Motaleb and Liu laboratories investigated the structure of the motor in the Lyme disease spirochete Borrelia burgdorferi. Stator complexes comprise two transmembrane proteins: MotA and MotB. Here, the authors showed that compared with wild-type cells, mutants that lacked MotA or MotB had paralysed flagella, which is in agreement with the notion that MotA and MotB form a stator complex necessary for torque generation. MotB contains a conserved aspartate residue in its transmembrane region that has been implicated in proton binding and translocation. Indeed, by introducing amino acid substitutions in MotB, the authors showed that Asp24 is essential for proton translocation, linking proton flux to torque generation by the stator. Imaging analysis revealed that the motor from ΔmotB and ΔmotA mutants exhibited many features of the wild-type motor, such as the C-ring, the rod and the periplasmic collar (a spirochete-specific structure that has been implicated in recruiting and stabilizing the stator complexes), but lacked 16 transmembrane densities peripheral to the C-ring, which represent MotA–MotB complexes that form the stator ring.
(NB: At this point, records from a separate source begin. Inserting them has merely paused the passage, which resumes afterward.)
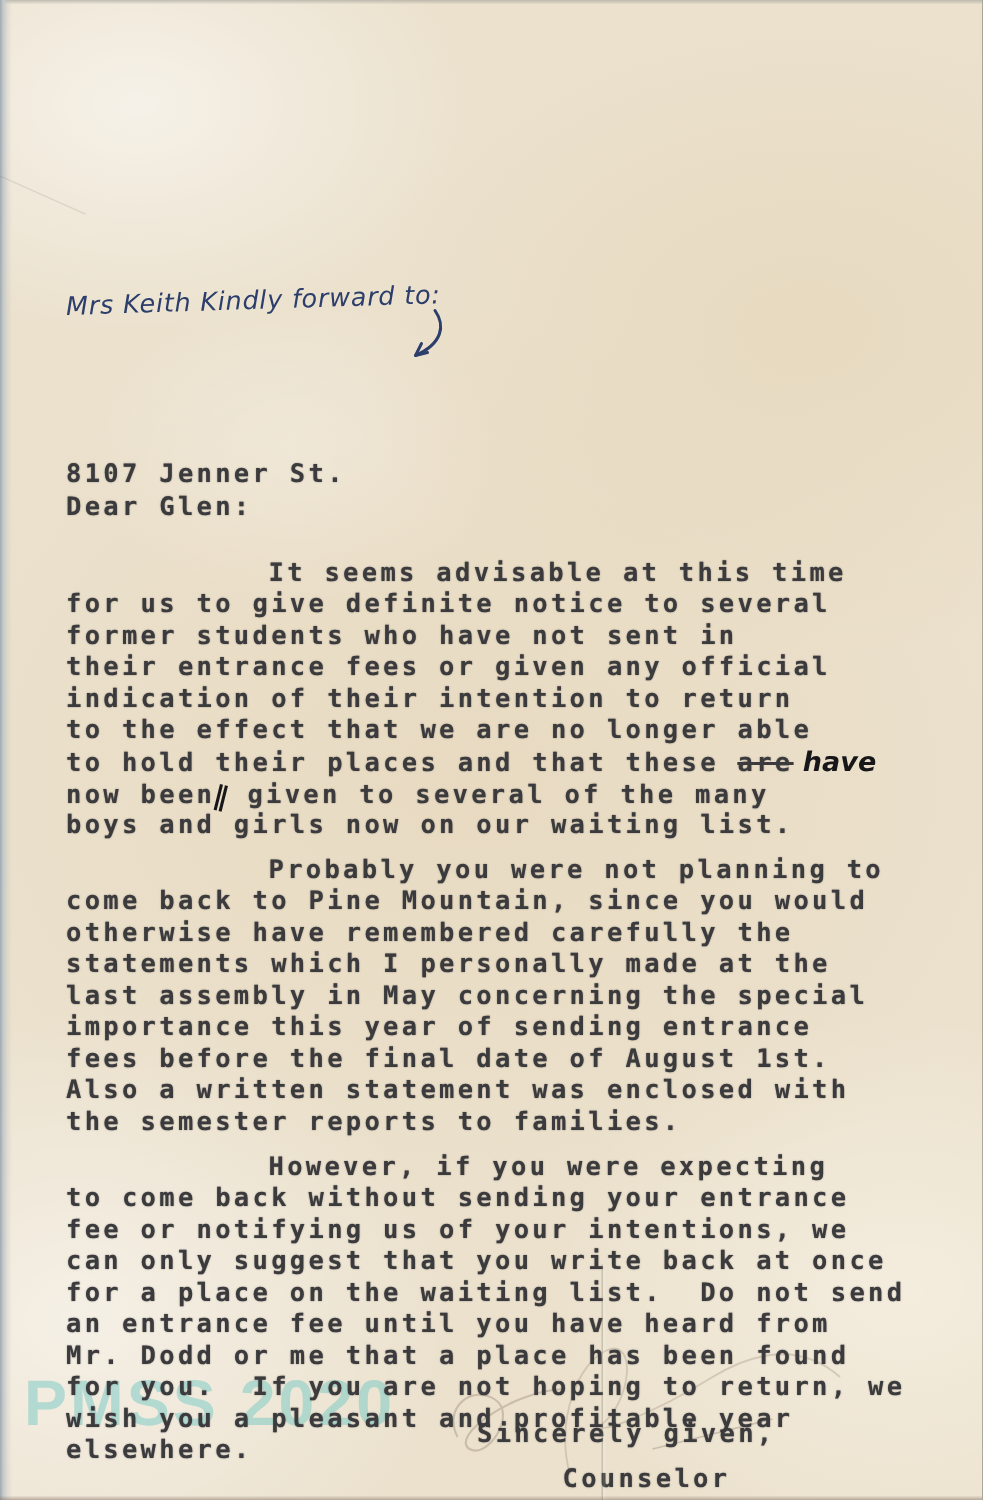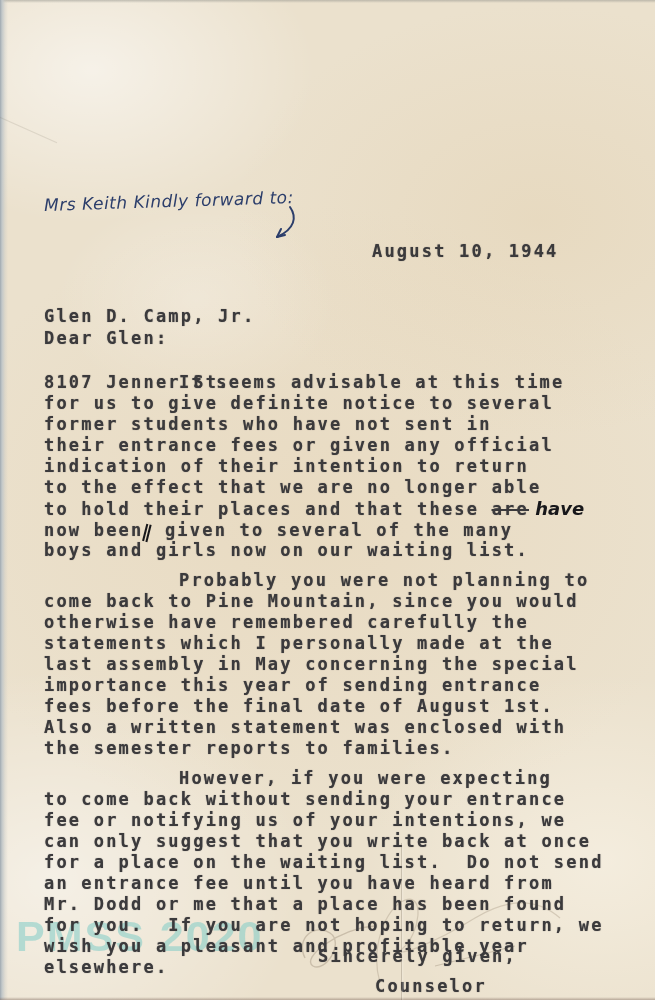--- a/index.html
+++ b/index.html
@@ -92,24 +92,22 @@
 
   <div id="watermark">PMSS 2020</div>
 
   <div class="hand-blue">Mrs Keith Kindly forward to:</div>
 
   <svg class="svg-abs" style="left:259px;top:205px;" width="44" height="40" viewBox="0 0 44 40">
     <path d="M31,2 C38,12 36,24 18,32" fill="none" stroke="#2c3e6b" stroke-width="2" stroke-linecap="round"></path>
     <path d="M18,32 L26,30 M18,32 L22,24" fill="none" stroke="#2c3e6b" stroke-width="2" stroke-linecap="round"></path>
   </svg>
 
-  <div id="date" class="typed">August 10, 1944</div>
 
   <div id="address" class="typed">
-    <div class="addr-line">Glen D. Camp, Jr.</div>
     <div class="addr-line">8107 Jenner St.</div>
   </div>
 
   <div id="salutation" class="typed">Dear Glen:</div>
 
   <div id="letter-body" class="typed"><div class="para"><div class="line first"><span>It seems advisable at this time</span></div><div class="line"><span>for us to give definite notice to several</span></div><div class="line"><span>former students who have not sent in</span></div><div class="line"><span>their entrance fees or given any official</span></div><div class="line"><span>indication of their intention to return</span></div><div class="line"><span>to the effect that we are no longer able</span></div><div class="line"><span>to hold their places and that these </span><span class="struck">are</span><span class="hand"> have</span></div><div class="line"><span>now been</span><span class="hand-mark">∥</span><span> given to several of the many</span></div><div class="line"><span>boys and girls now on our waiting list.</span></div></div><div class="para"><div class="line first"><span>Probably you were not planning to</span></div><div class="line"><span>come back to Pine Mountain, since you would</span></div><div class="line"><span>otherwise have remembered carefully the</span></div><div class="line"><span>statements which I personally made at the</span></div><div class="line"><span>last assembly in May concerning the special</span></div><div class="line"><span>importance this year of sending entrance</span></div><div class="line"><span>fees before the final date of August 1st.</span></div><div class="line"><span>Also a written statement was enclosed with</span></div><div class="line"><span>the semester reports to families.</span></div></div><div class="para"><div class="line first"><span>However, if you were expecting</span></div><div class="line"><span>to come back without sending your entrance</span></div><div class="line"><span>fee or notifying us of your intentions, we</span></div><div class="line"><span>can only suggest that you write back at once</span></div><div class="line"><span>for a place on the waiting list.  Do not send</span></div><div class="line"><span>an entrance fee until you have heard from</span></div><div class="line"><span>Mr. Dodd or me that a place has been found</span></div><div class="line"><span>for you.  If you are not hoping to return, we</span></div><div class="line"><span>wish you a pleasant and profitable year</span></div><div class="line"><span>elsewhere.</span></div></div></div>
 
   <div id="closing" class="typed">Sincerely given,</div>
   <div id="sig-title" class="typed">Counselor</div>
Furthermore, the stator complexes interact with the collar, and the periplasmic domains of the 16 stator complexes were inserted between the collar, which might promote stator assembly. Importantly, the stator complex also interacts with the C-ring, which induces a conformational change in the C-ring; as this conformational change is less pronounced in the proton-limited mutant (motB-D24E) and is not observed in the proton-blocked mutant (motB-D24N), the authors propose that the proton-driven torque is responsible for the conformational change required for flagellar rotation.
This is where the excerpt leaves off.